Modification records:

━━━━━━━━━━━━━━━━━━━━━━━━━━━━━━

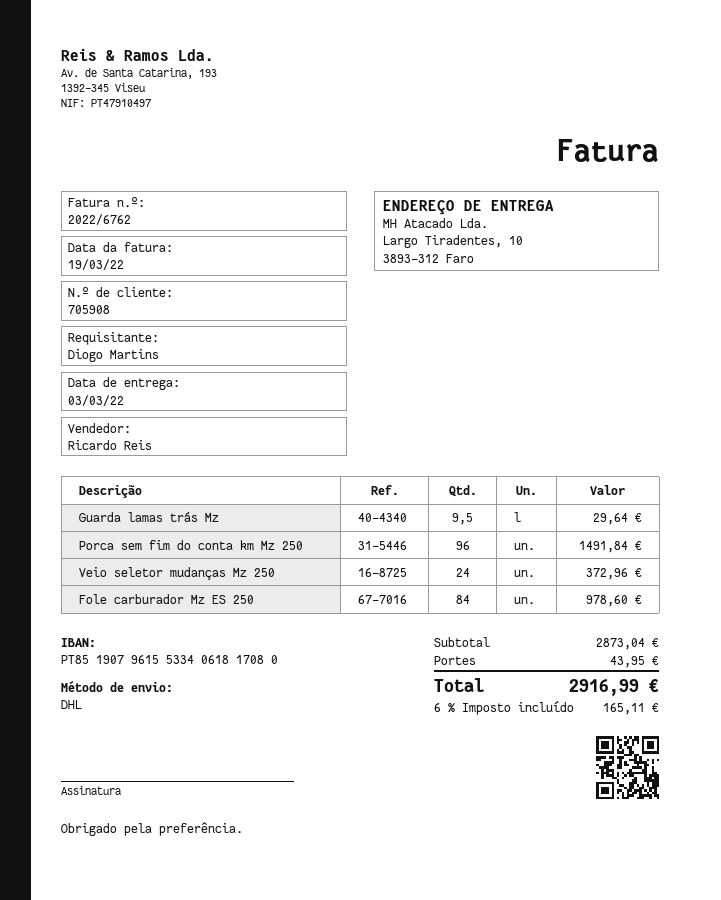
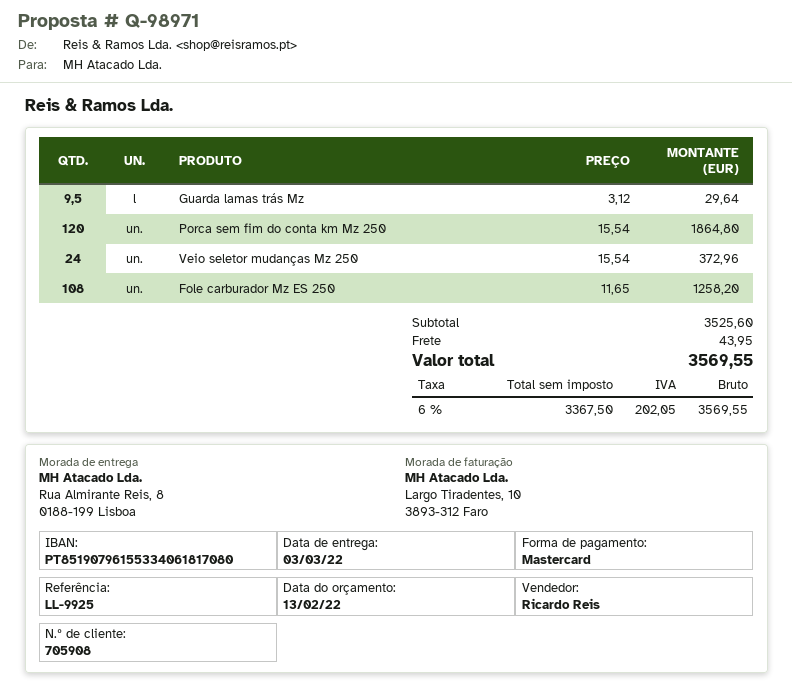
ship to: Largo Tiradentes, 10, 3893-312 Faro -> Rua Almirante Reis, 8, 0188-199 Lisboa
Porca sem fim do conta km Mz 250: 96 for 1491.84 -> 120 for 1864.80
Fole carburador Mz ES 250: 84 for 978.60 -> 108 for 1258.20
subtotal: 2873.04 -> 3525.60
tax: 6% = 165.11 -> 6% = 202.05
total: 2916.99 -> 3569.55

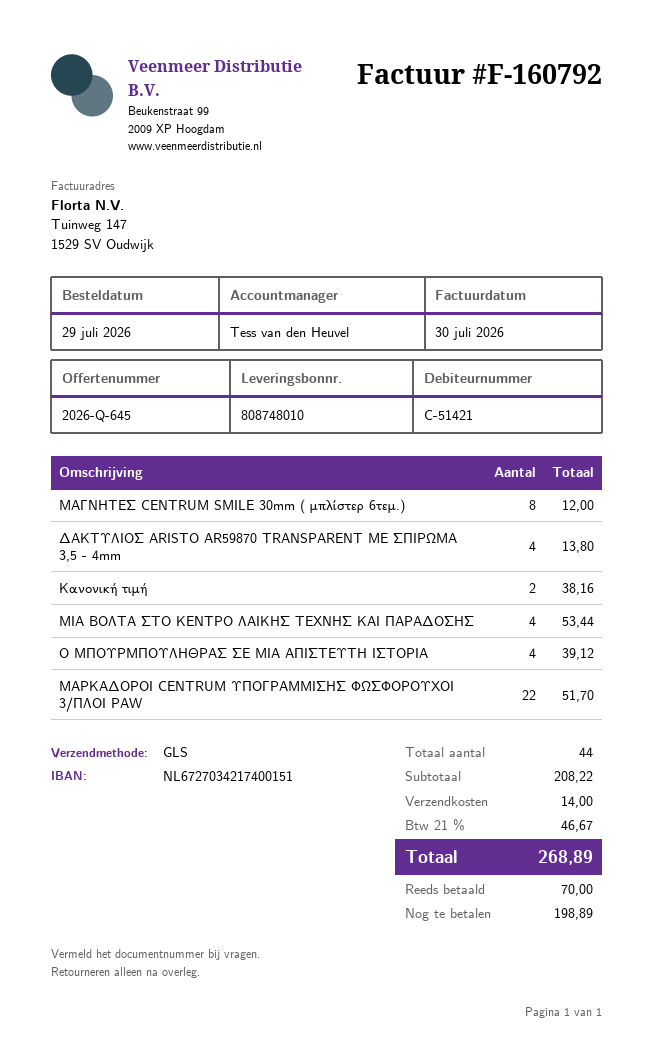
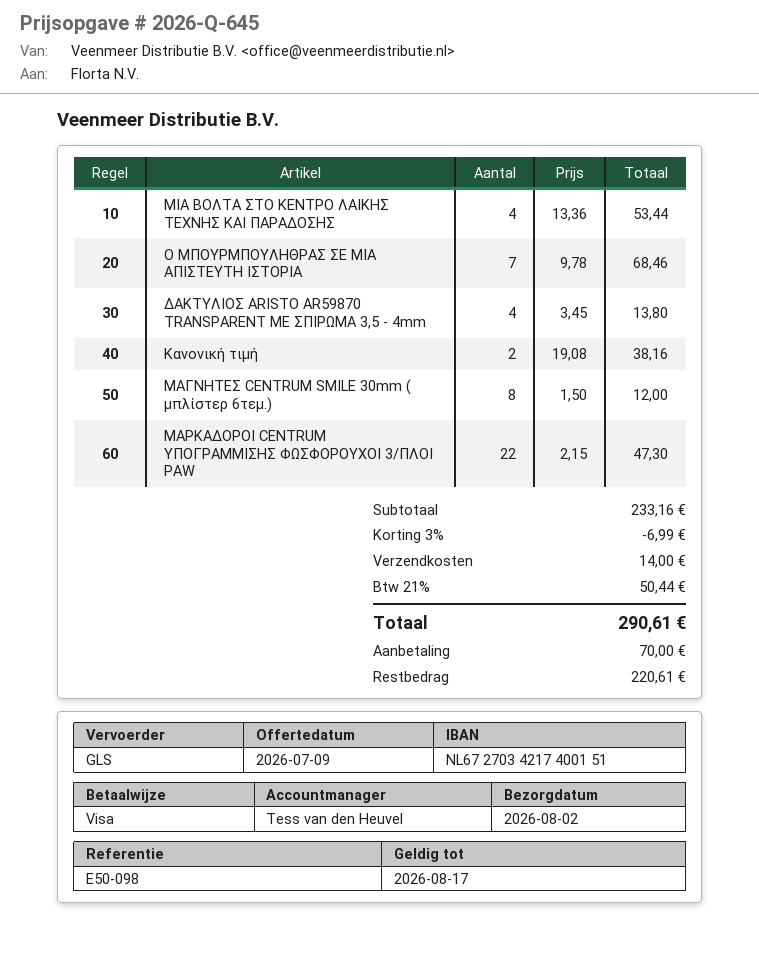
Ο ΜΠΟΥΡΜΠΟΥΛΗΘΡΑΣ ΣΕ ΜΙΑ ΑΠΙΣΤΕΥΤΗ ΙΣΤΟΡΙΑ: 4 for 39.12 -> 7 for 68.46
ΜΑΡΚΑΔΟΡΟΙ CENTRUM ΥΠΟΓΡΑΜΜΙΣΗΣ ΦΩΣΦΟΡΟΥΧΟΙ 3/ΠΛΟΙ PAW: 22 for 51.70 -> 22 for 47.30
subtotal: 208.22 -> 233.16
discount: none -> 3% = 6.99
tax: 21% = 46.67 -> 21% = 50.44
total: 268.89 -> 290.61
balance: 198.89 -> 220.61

━━━━━━━━━━━━━━━━━━━━━━━━━━━━━━

WORK ITEM.
Copy each line of the data that includes the word "subtotal".

SOLUTION.
subtotal: 2873.04 -> 3525.60
subtotal: 208.22 -> 233.16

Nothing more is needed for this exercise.